Inside Life has got a devotional side to it; one that's not too far away from Popol Vuh's mid 70s output.
Who said the art of making an album was dead? Inside Life by Bruno Sanfilippo is a great record, and (oh, happy day!) one of those that gets better and better as it goes along. After an unobtrusive (but perfectly respectable) beginning with Sudden Quietness and Freezing Point, the record seems to open like a flower with Camille, courtesy of a mix of ghostly voices, a minimalist, High Church drone that comes on like a Klaus Schultze off-cut from Cyborg, and a Moon & the Melodies piano run. A Door Opens for Ever - a sublime mix of minimalist electronic elements and soaring piano and cello parts - follows; and ramps up the emotional pressure. The listen is really something else and the two tracks capture you in their combined embrace for a dizzying ten minutes.

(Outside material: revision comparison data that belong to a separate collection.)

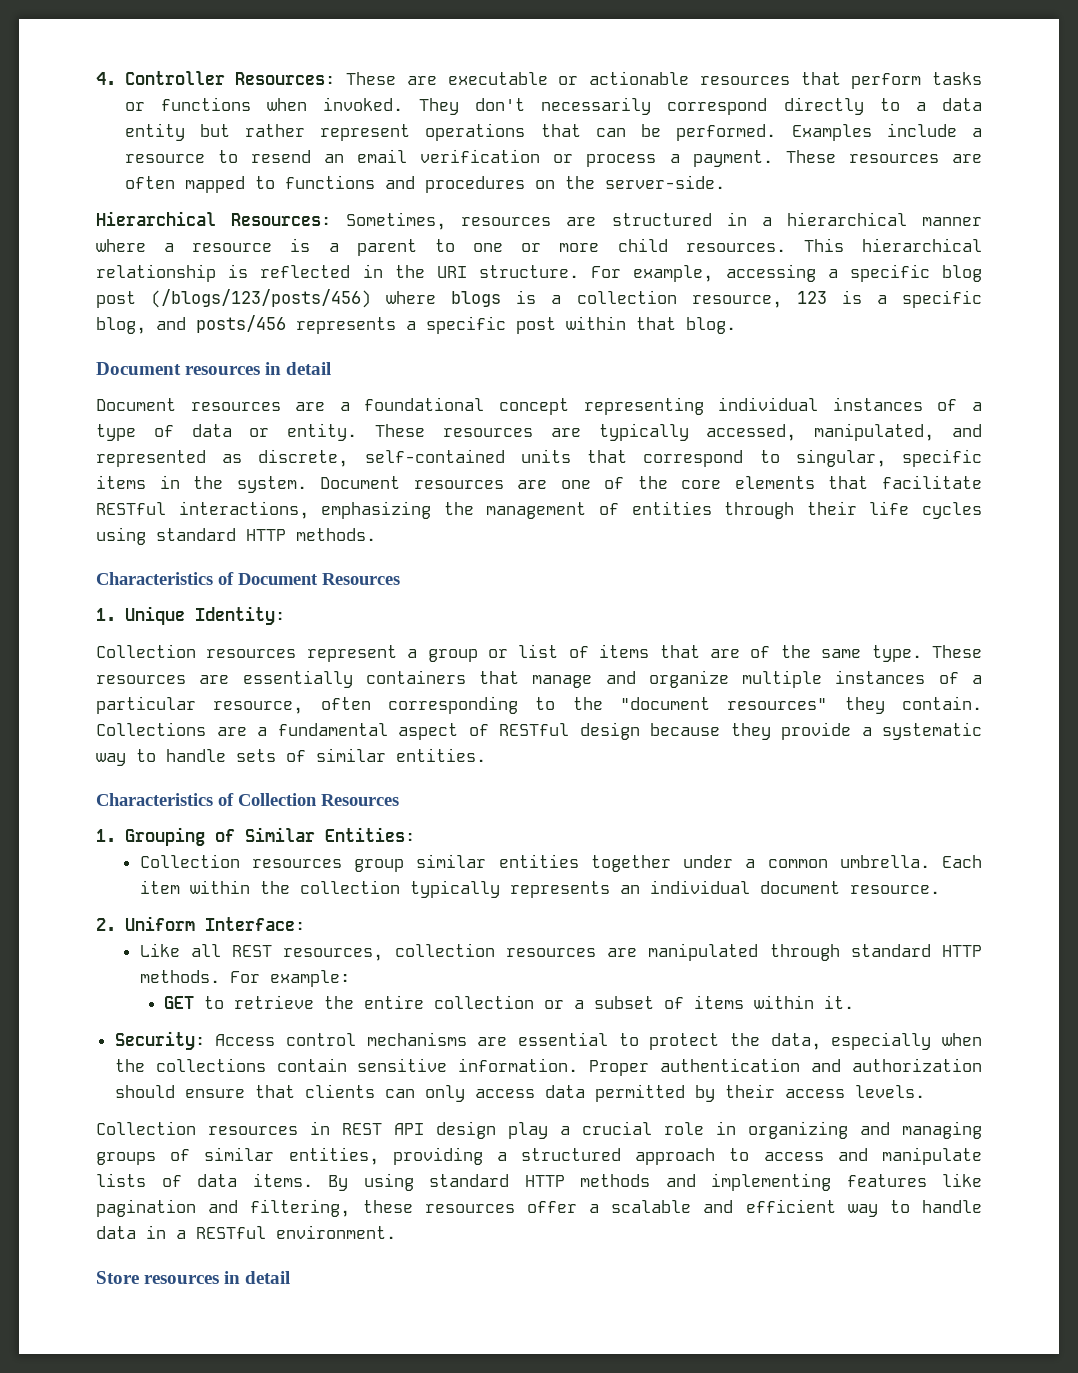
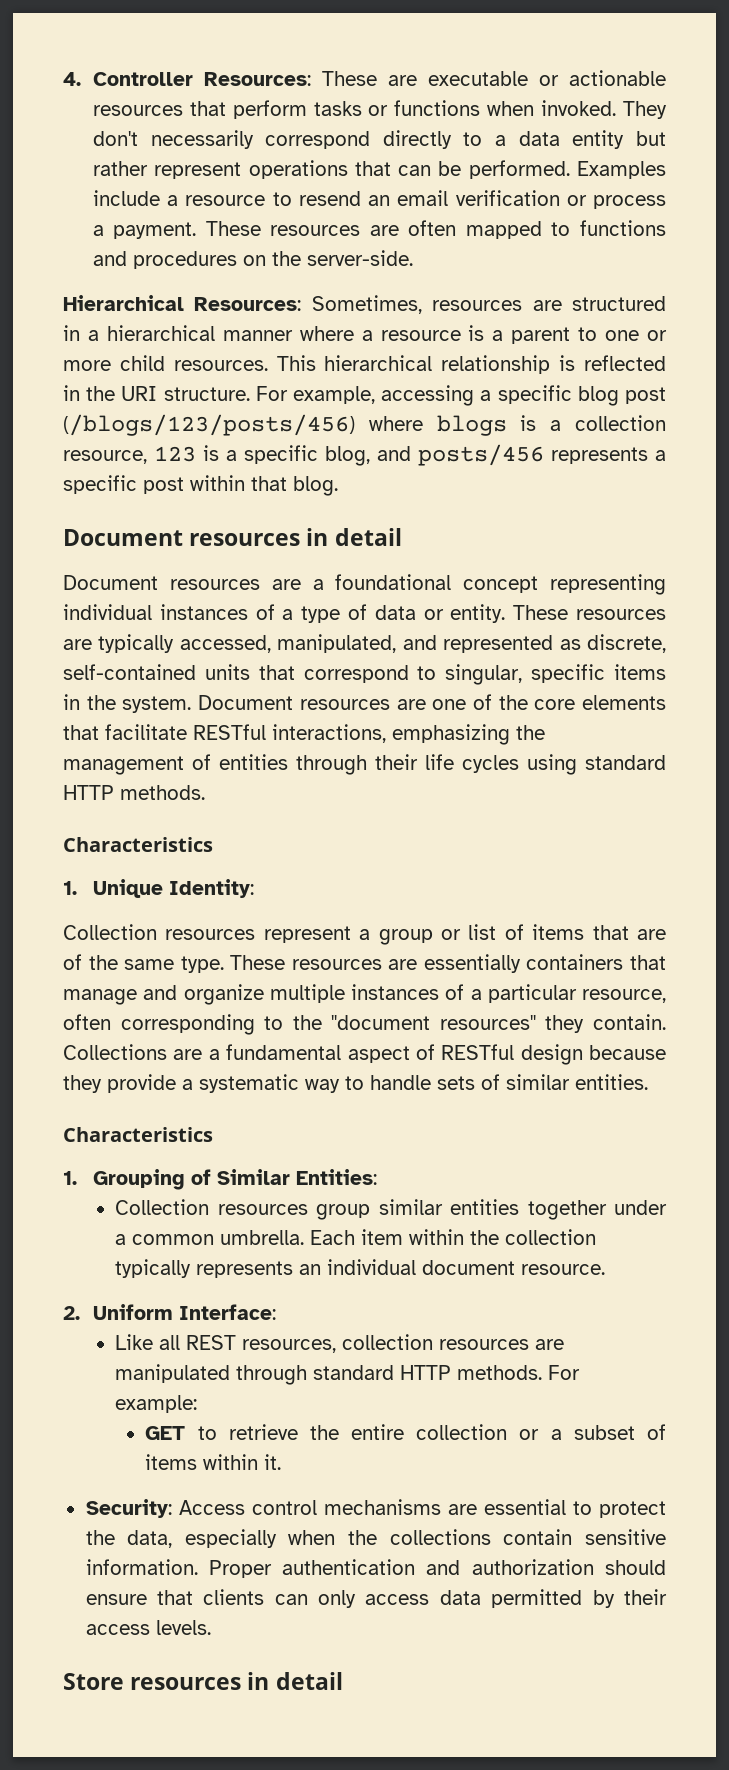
  Document resources are one of the core elements that facilitate RESTful interactions, emphasizing the management of entities through their life cycles using standard HTTP methods.
- Characteristics of Document Resources
+ Characteristics
  Collections are a fundamental aspect of RESTful design because they provide a systematic way to handle sets of similar entities.
- Characteristics of Collection Resources
+ Characteristics
- Collection resources in REST API design play a crucial role in organizing and managing groups of similar entities, providing a structured approach to access and manipulate lists of data items. By using standard HTTP methods and implementing features like pagination and filtering, these resources offer a scalable and efficient way to handle data in a RESTful environment.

It's a ghostly record too; The Place Where Dying Crows has this Mittel Europa, folky feel and sounds like a Teagrass record, or some of the more ghostly investigations undertaken by Hawk & a Hacksaw. There are elements of E'G records too; Tea Leaves at the Bottom of a Cup sounds like the sort of thing Roger Eno and Harold Budd would make in the mid 1980s. And at times Inside Life has got a devotional side to it; one that's not too far away from Popol Vuh's mid 70s output. In other words it's a mind blowingly beautiful record.